About this exercise:
Go through the lines below and tally each one holding "height". Write only the total.

START Data for this task

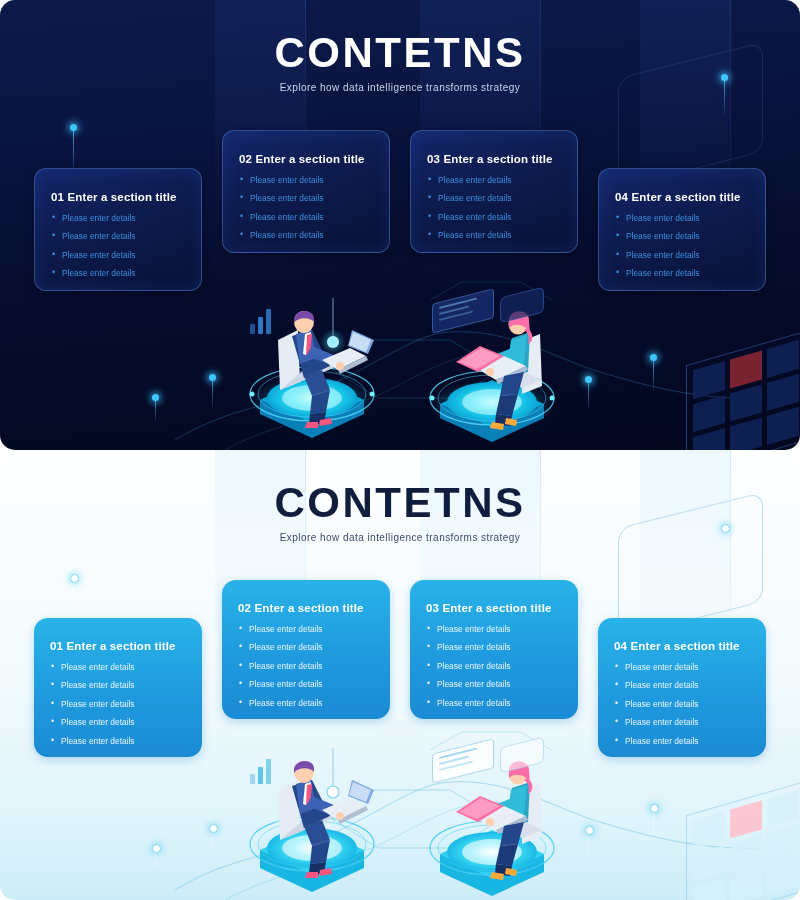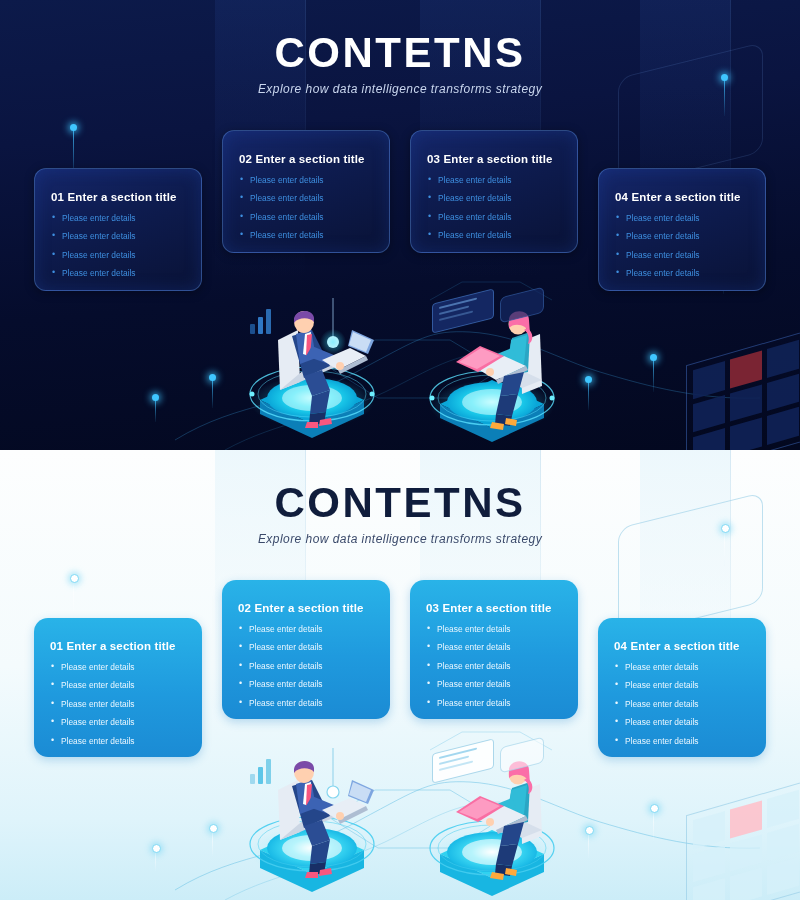--- a/index.html
+++ b/index.html
@@ -6,7 +6,7 @@
   html,body{ width:800px; height:900px; background:#fff; }
   body{ font-family:"Liberation Sans", sans-serif; overflow:hidden; }
 
-  .slide{ position:relative; width:800px; height:450px; overflow:hidden; }
+  .slide{ position:relative; width:800px; height:450px; overflow:hidden;border-radius:15px; }
 
   
   .slide.dark{

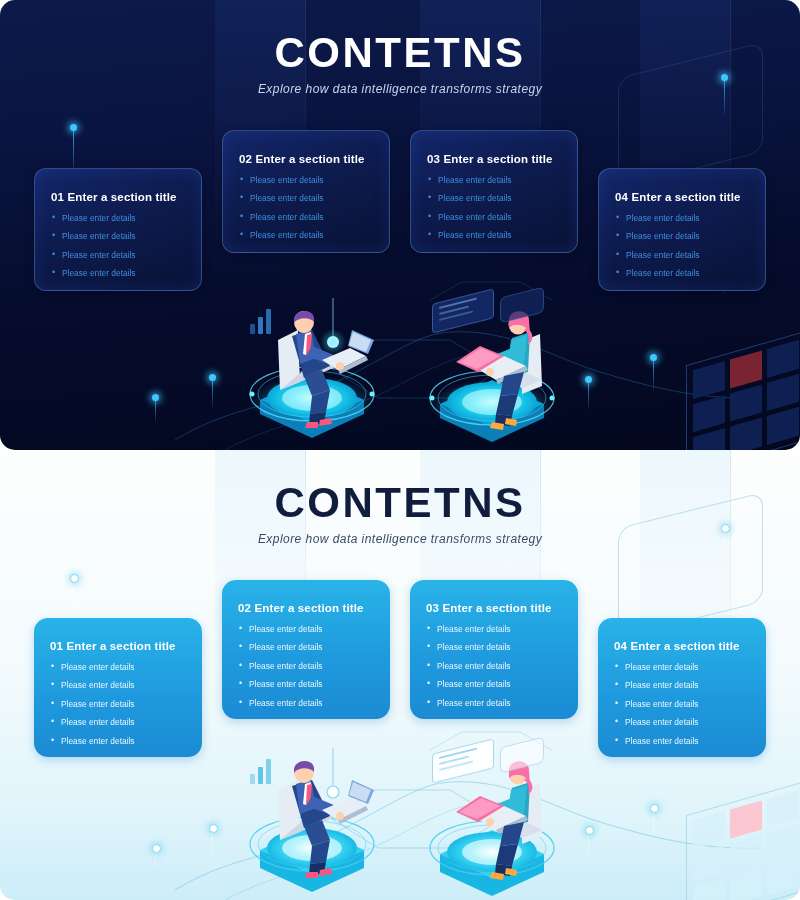--- a/index.html
+++ b/index.html
@@ -51,7 +51,7 @@
   .title{ font-size:42px; font-weight:700; letter-spacing:2.5px; line-height:1; }
   .dark .title{ color:#ffffff; }
   .light .title{ color:#101d3c; }
-  .subtitle{ font-size:12px; font-style:italic; letter-spacing:.45px; margin-top:8px; }
+  .subtitle{ font-size:10px; letter-spacing:.45px; margin-top:8px; }
   .dark .subtitle{ color:#c9d6ee; }
   .light .subtitle{ color:#3b4a6b; }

END Data for this task

Expected output:
4